Veronica shifts her camera bag to her other shoulder and says, "I don't suppose you'd want to grab dinner sometime this week? Catch up. I don't know many people in town anymore, and you're the first familiar face I've seen."

I look at her. The same people are in Everwood now as they were back then.

There are a few fresh faces, but if she just came from Ethel's, then she most likely saw half the town, and chances are they know exactly who she is.

I am half tempted to look back and see if they have their faces pressed against the window.

She is being friendly and polite, which is more than I could say for the last time I’d seen her. And by the look on my face, she must be thinking the same thing.

“Shall we let bygones be bygones? Or are you still stuck in the past?” Her accent is broader than it had been in high school.

Normally, I would have taken her up on the offer, but now I had absolutely no interest.

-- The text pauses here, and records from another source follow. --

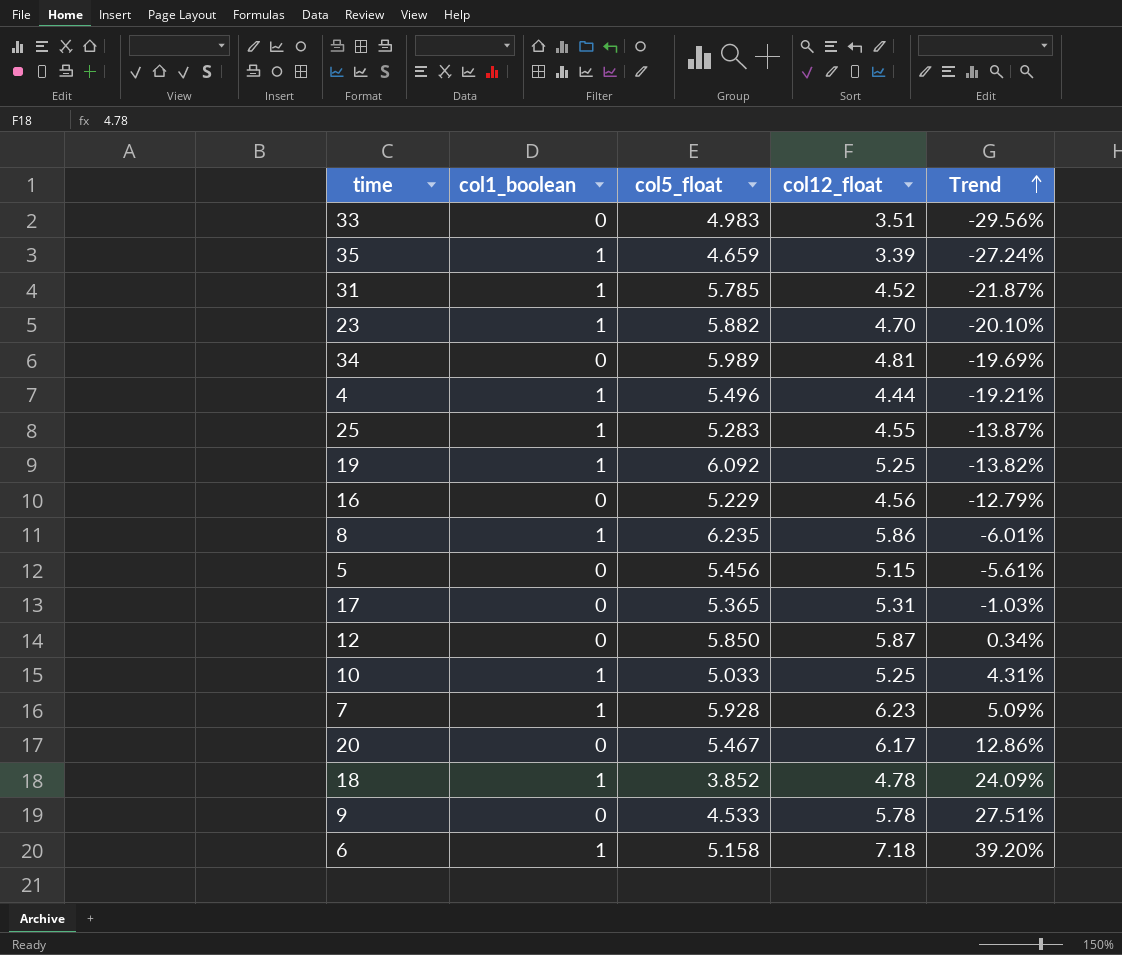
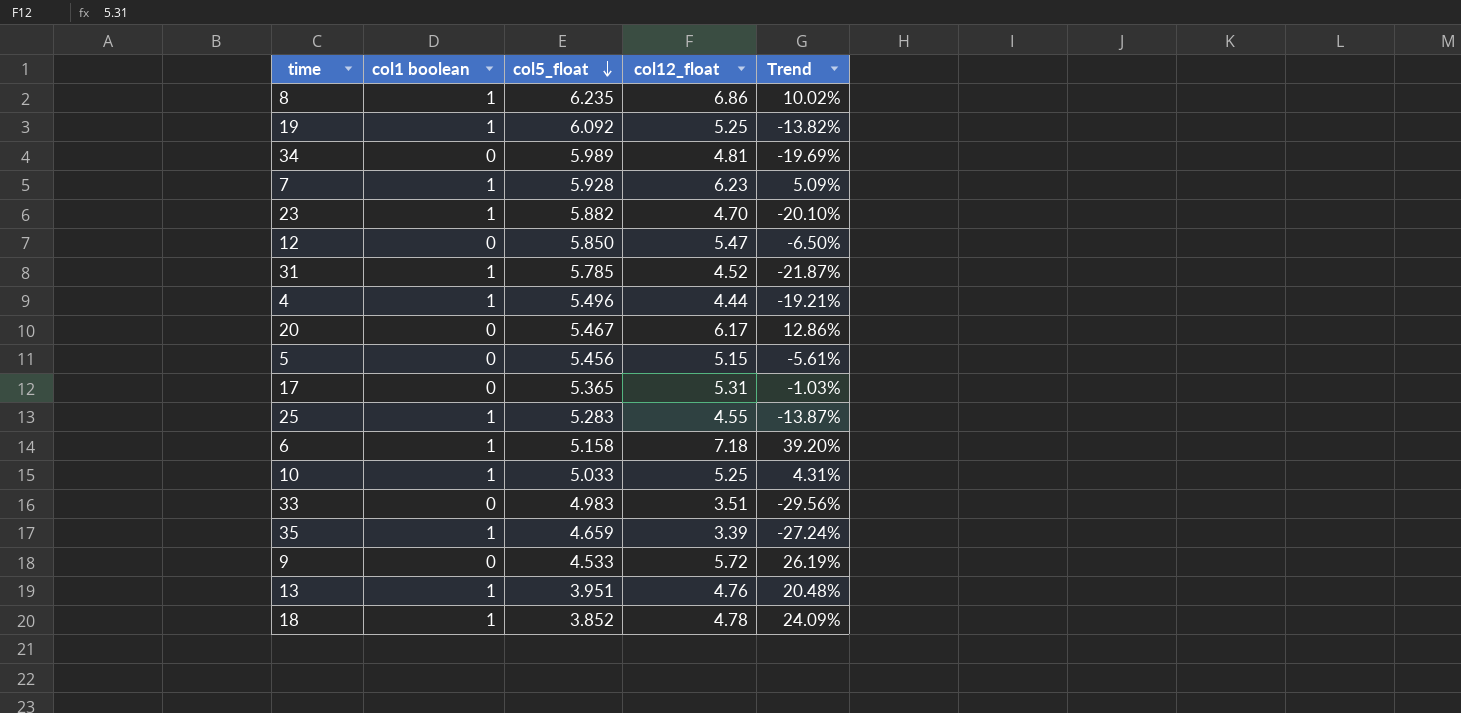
row order: Trend ascending -> col5_float descending
column name: col1_boolean -> col1 boolean
row 16: 0 | 5.229 | 4.56 | -12.79% -> none
8 | col12_float: 5.86 -> 6.86
8 | Trend: -6.01% -> 10.02%
12 | col12_float: 5.87 -> 5.47
12 | Trend: 0.34% -> -6.50%
9 | col12_float: 5.78 -> 5.72
9 | Trend: 27.51% -> 26.19%
row 13: none -> 1 | 3.951 | 4.76 | 20.48%

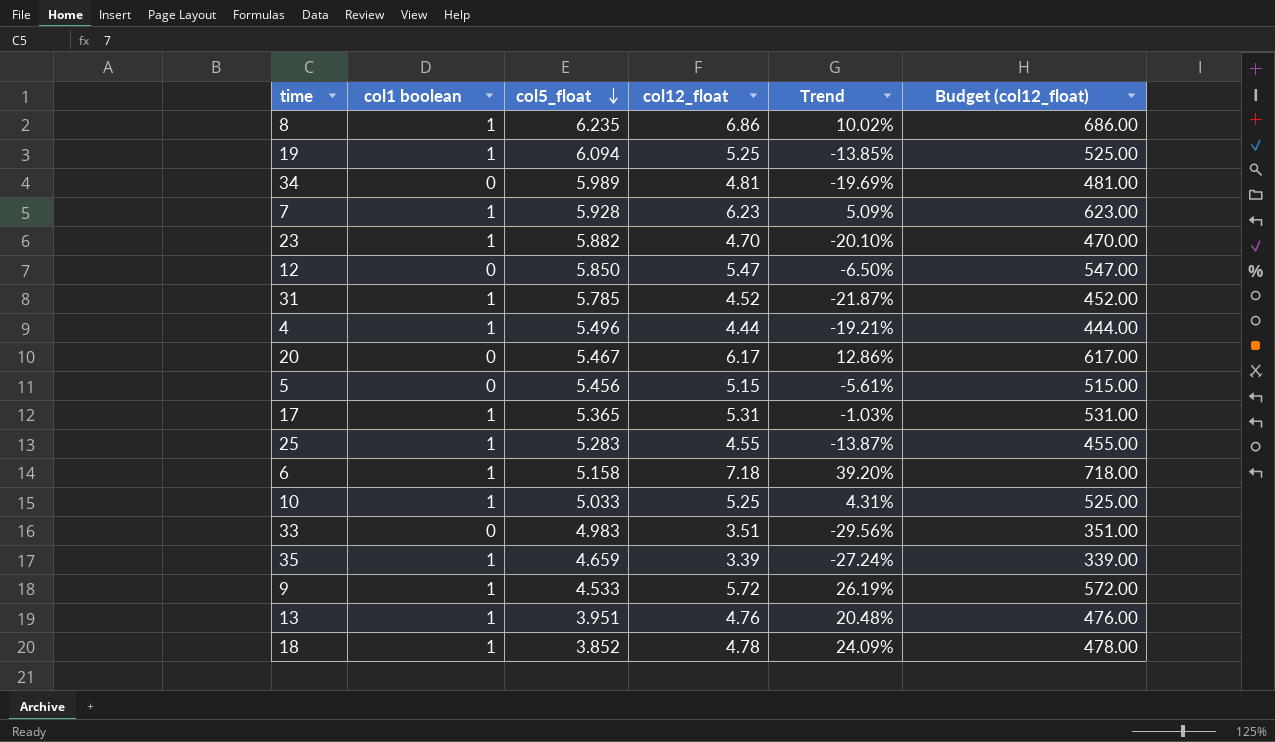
column Budget (col12_float) | formula: none -> [col12_float] * 100
19 | col5_float: 6.092 -> 6.094
19 | Trend: -13.82% -> -13.85%
17 | col1 boolean: 0 -> 1
9 | col1 boolean: 0 -> 1

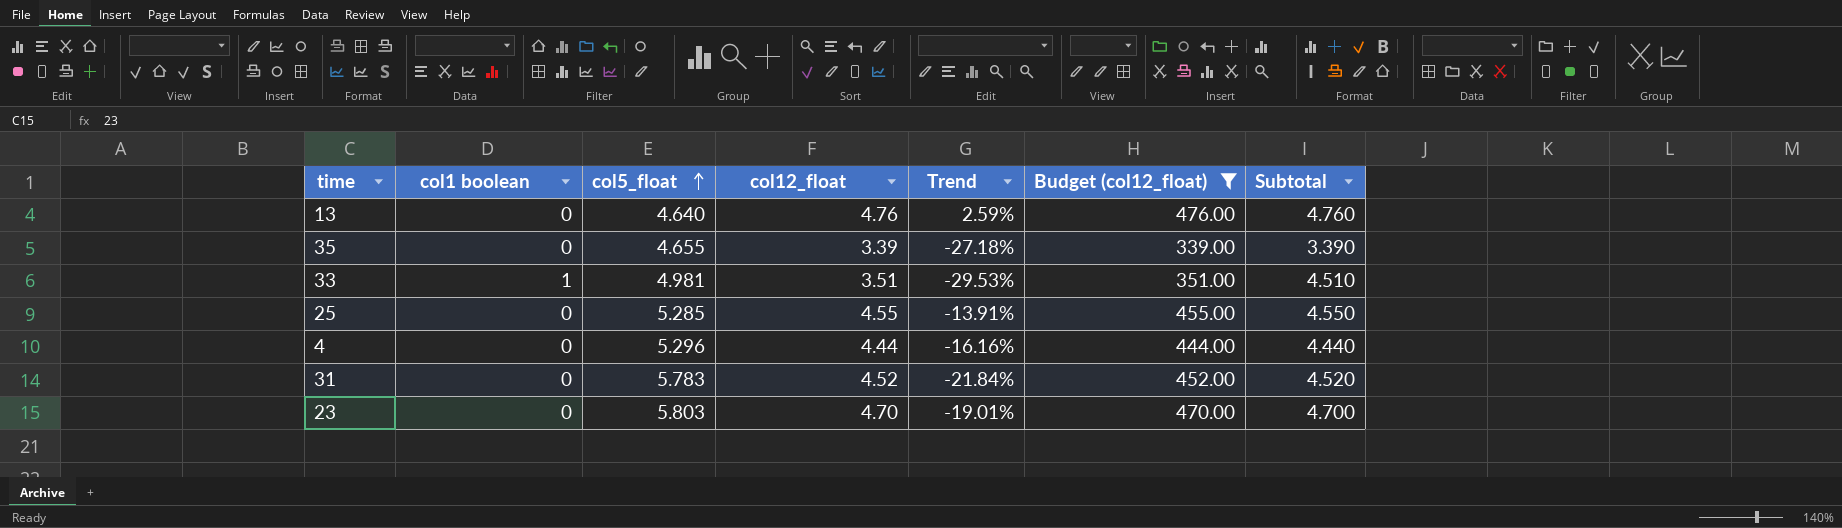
filter: none -> Budget (col12_float) <= 476.00
row order: col5_float descending -> col5_float ascending
column Subtotal | formula: none -> [col1 boolean] + [col12_float]
13 | col1 boolean: 1 -> 0
13 | col5_float: 3.951 -> 4.640
13 | Trend: 20.48% -> 2.59%
35 | col1 boolean: 1 -> 0
35 | col5_float: 4.659 -> 4.655
35 | Trend: -27.24% -> -27.18%
33 | col1 boolean: 0 -> 1
33 | col5_float: 4.983 -> 4.981
33 | Trend: -29.56% -> -29.53%
25 | col1 boolean: 1 -> 0
25 | col5_float: 5.283 -> 5.285
25 | Trend: -13.87% -> -13.91%
4 | col1 boolean: 1 -> 0
4 | col5_float: 5.496 -> 5.296
4 | Trend: -19.21% -> -16.16%
31 | col1 boolean: 1 -> 0
31 | col5_float: 5.785 -> 5.783
31 | Trend: -21.87% -> -21.84%
23 | col1 boolean: 1 -> 0
23 | col5_float: 5.882 -> 5.803
23 | Trend: -20.10% -> -19.01%

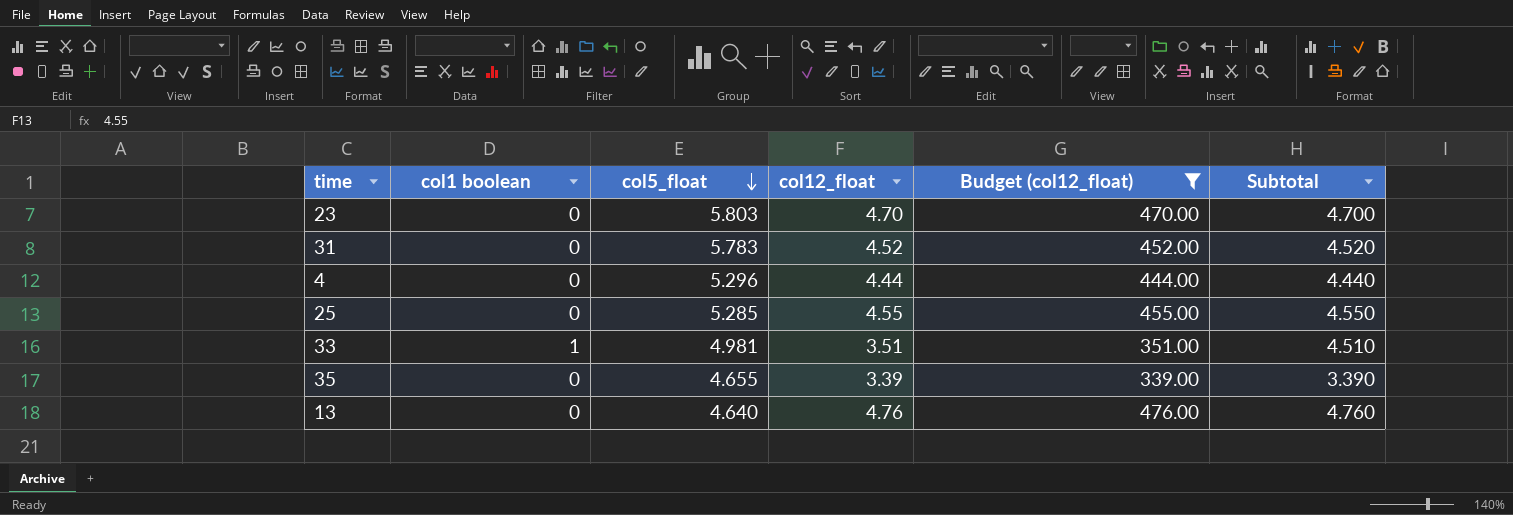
row order: col5_float ascending -> col5_float descending
column Trend | formula: ([col12_float] - [col5_float]) / [col5_float] -> none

I’m not cold-hearted, but when you have the real thing at home, then second best isn’t really a choice.

Veronica places her hand on my arm and squeezes to get my attention.

She threads her arm through mine and tries to tug me along with her.

She really hasn’t changed a bit. She is just as forward now as she was back then.

“Thanks for the offer, but I’m headed the other way. I’m going to the pharmacy.”

“So, you’re not even going to take a girl up on dinner?” She smiles, but when I see the time on the old clock tower, I groan.

“No, sorry. I don’t want to cut this short, but I’ve got a few more errands to get done, and I’m on a time crunch. I have a bet on the line.” I’d bet Falon that I could get the errands done before she finished her meeting with Rusty and Dane.

“Well, are you too busy to give a girl a ride to the Inn?” She moves in closer, and I took a step back.

“Let me get these two errands ironed out first, then I’ll take you,” I say, pulling out of her reach. “Do you want to wait in the truck, or would you like to wait here?” She pulls a sour face, then puts her hands up to block the sun.

“It’s a little warm out. Mind if I wait in the truck? You’ll put the air on, right?” she asks in her sweetest Georgian drawl. I nod, and she furrows her eyebrows.

“You’re really making a girl work for it, aren't ya?” she says as I open the truck door for her.

“I'm not making you work for anything, Veronica,” I say, closing her door, then walking back around to mine to start the truck.